◆ WORK TO COMPLETE
Hunt through the lines below for the string "SCORE" and copy each one that has it.

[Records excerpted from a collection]
*** Block opens ***

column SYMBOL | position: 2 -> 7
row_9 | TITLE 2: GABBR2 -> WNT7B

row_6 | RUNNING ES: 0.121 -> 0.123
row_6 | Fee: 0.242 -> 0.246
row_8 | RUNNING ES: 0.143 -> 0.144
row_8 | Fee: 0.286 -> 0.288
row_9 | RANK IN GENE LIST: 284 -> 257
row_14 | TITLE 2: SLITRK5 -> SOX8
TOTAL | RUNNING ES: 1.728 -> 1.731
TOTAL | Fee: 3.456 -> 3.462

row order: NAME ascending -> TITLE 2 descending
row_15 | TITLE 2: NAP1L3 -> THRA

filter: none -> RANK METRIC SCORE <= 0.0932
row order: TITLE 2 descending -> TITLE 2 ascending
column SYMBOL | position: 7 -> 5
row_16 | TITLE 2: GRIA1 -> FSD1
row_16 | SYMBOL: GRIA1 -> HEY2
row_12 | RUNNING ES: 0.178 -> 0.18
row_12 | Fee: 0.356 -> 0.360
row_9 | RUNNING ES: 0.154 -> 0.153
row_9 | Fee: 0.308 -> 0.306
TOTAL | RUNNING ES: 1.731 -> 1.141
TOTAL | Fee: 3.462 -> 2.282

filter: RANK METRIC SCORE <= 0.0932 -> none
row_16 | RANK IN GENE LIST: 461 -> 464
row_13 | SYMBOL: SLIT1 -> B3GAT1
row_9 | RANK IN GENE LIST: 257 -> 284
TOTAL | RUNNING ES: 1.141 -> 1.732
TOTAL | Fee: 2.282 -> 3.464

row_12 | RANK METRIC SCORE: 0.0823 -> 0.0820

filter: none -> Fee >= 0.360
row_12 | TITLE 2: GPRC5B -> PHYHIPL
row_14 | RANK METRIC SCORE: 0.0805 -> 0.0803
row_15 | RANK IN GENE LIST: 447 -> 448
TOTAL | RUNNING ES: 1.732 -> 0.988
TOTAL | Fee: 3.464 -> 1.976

*** Block closes ***

◆ EXERCISE SOLUTION
filter: none -> RANK METRIC SCORE <= 0.0932
filter: RANK METRIC SCORE <= 0.0932 -> none
row_12 | RANK METRIC SCORE: 0.0823 -> 0.0820
row_14 | RANK METRIC SCORE: 0.0805 -> 0.0803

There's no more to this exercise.